AV equipment, on the other hand, has traditionally been connected directly. You plug a cable into an output device and plug the other end into the receiving device. For example: You plug a TV into a Blu-ray player with an HDMI cable.
Just recently, network cabling standards were changed to allow devices to be connected directly at the work area without a faceplate or patch cord. This change is called modular plug terminated link (MPTL) topology.
As Ethernet expanded to include more devices, like cameras and wireless access points, the standards group realized that, in some of these locations, flexibility wasn’t needed to change devices at the work area: You could connect directly with an RJ45 plug. Back in the telecom room, you still have your patch panel so you can adjust which switch it plugs into.

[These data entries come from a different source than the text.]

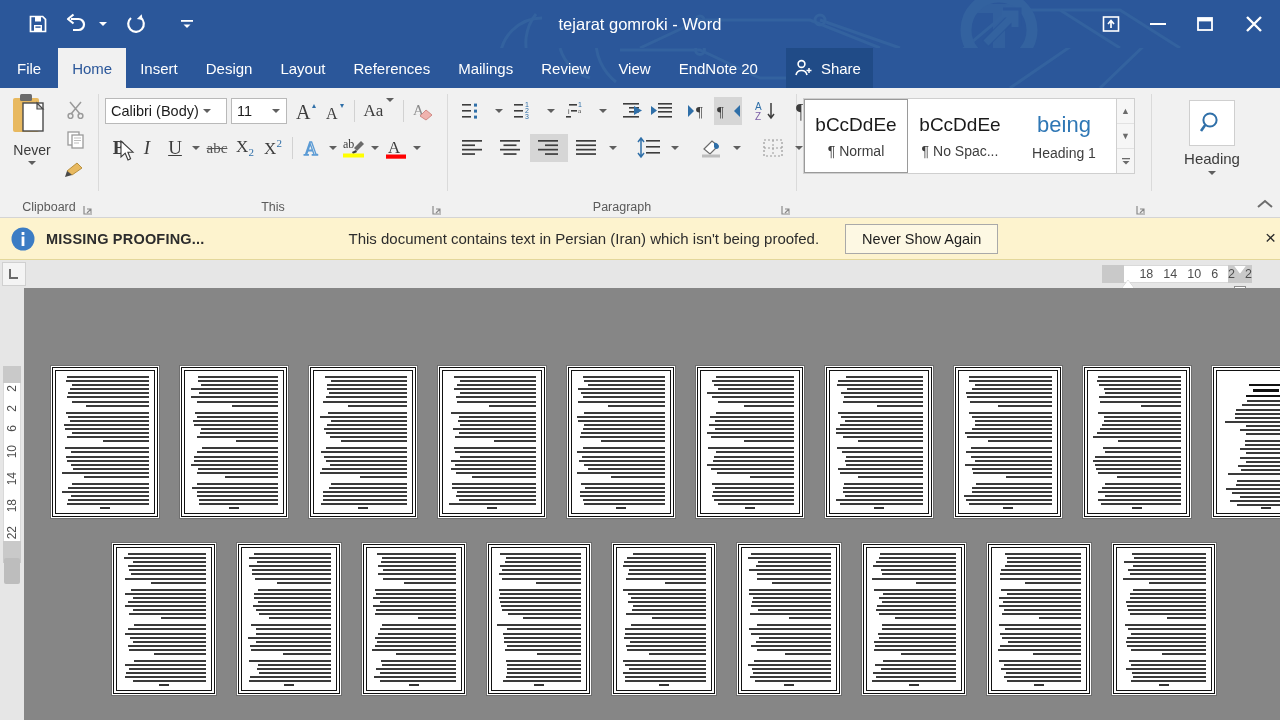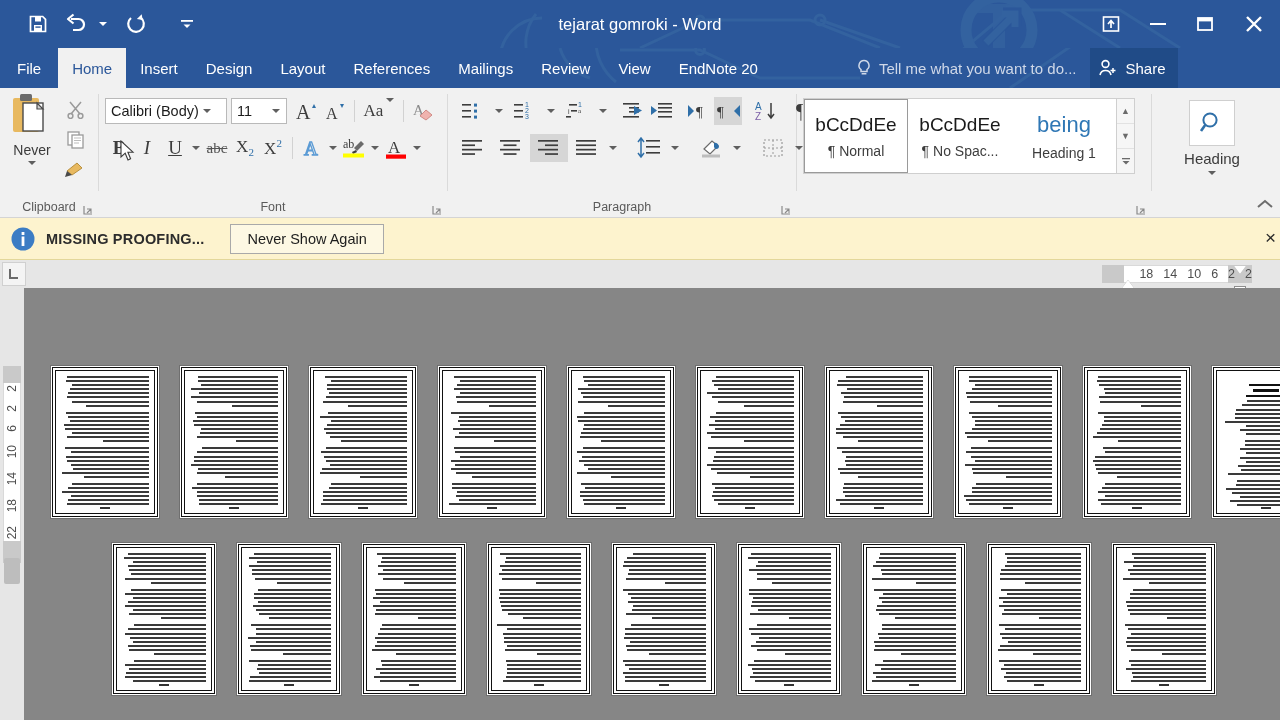--- a/index.html
+++ b/index.html
@@ -391,13 +391,6 @@
     <div class="tab">View</div>
     <div class="tab">EndNote 20</div>
 
-    <div class="tellme">
-      <svg width="16" height="18" viewBox="0 0 16 18">
-        <path d="M8 1.5 a5 5 0 0 1 3 9 v2 H5 v-2 a5 5 0 0 1 3 -9z" fill="none" stroke="#cfd8e8" stroke-width="1.5"></path>
-        <rect x="5.6" y="14" width="4.8" height="1.5" fill="#cfd8e8"></rect>
-      </svg>
-      <span>Tell me what you want to do...</span>
-    </div>
     <div class="share">
       <svg width="20" height="18" viewBox="0 0 20 18">
         <circle cx="7.5" cy="5" r="3.4" fill="none" stroke="#fff" stroke-width="1.6"></circle>

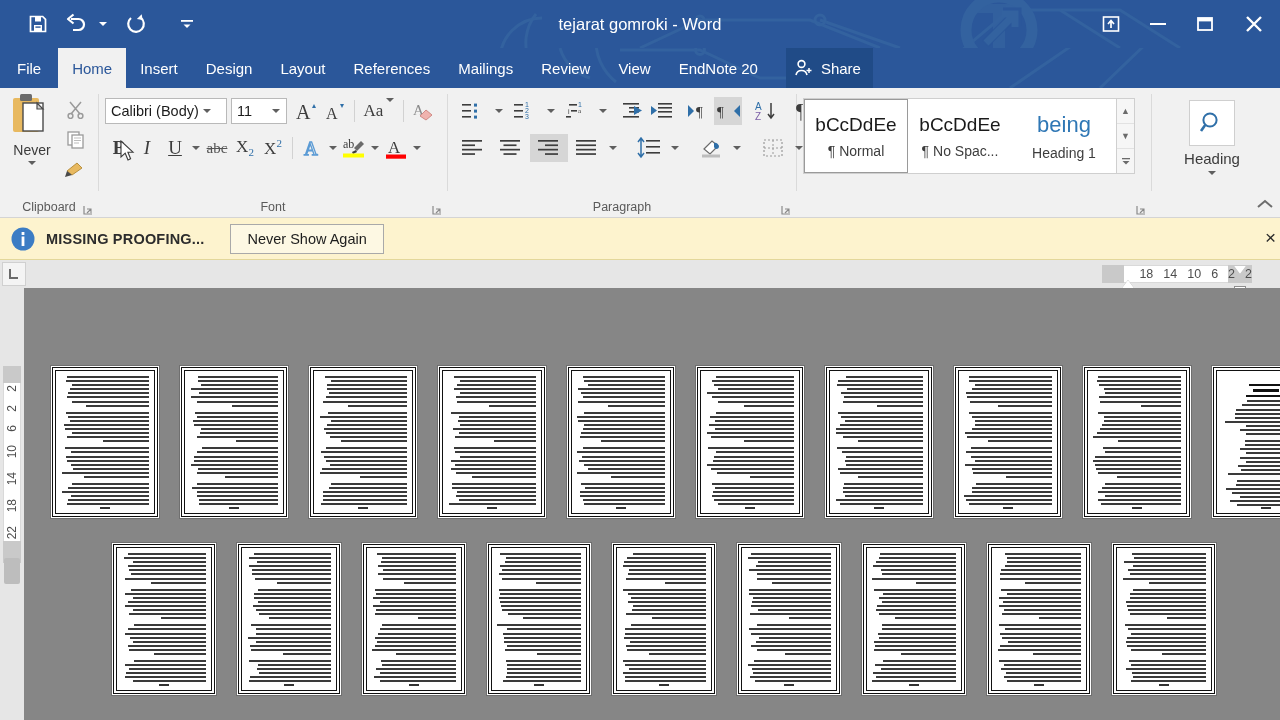--- a/index.html
+++ b/index.html
@@ -543,7 +543,7 @@
           </div>
       </div>
       <div class="grow"></div>
-      <div class="group-label">Font</div>
+      <div class="group-label">This</div>
       <div class="group-launcher">
         <svg width="12" height="12" viewBox="0 0 12 12">
             <path d="M2 2 v8 h8" fill="none" stroke="#8a8a8a" stroke-width="1.2"></path>

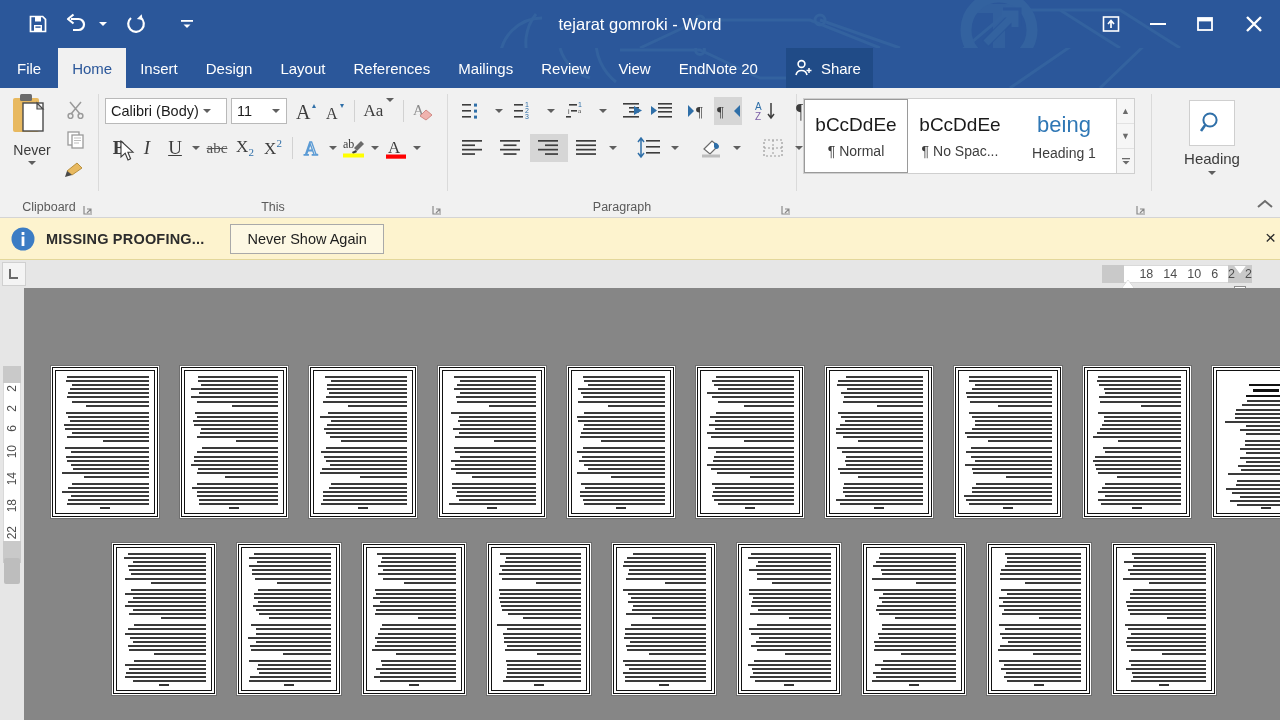--- a/index.html
+++ b/index.html
@@ -810,6 +810,7 @@
       </svg>
     </div>
     <div class="msg-title">MISSING PROOFING...</div>
+    <div class="msg-text">This document contains text in Persian (Iran) which isn't being proofed.</div>
     <div class="msg-btn">Never Show Again</div>
     <div class="msg-close">×</div>
   </div>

When cabling your AV system, you can choose how you want to connect: directly or with patch cords—or using a combination? Do you want a system that complies with network standards? Switch and equipment location dictate this choice.
You may decide to use different methods for different projects. Our recommendation is to use MPTL where devices won’t change; it gives you more flexibility within racks. If the device might change, then a traditional patch cord on both sides will give you flexibility. If it’s likely that nothing will change, then you can directly connect the switch and equipment.
Bringing AV systems onto the Ethernet network can support scalable switching, long distances and new opportunities to merge communications and data. In an upcoming blog, we’ll discuss your cabling options in more detail: copper and fiber.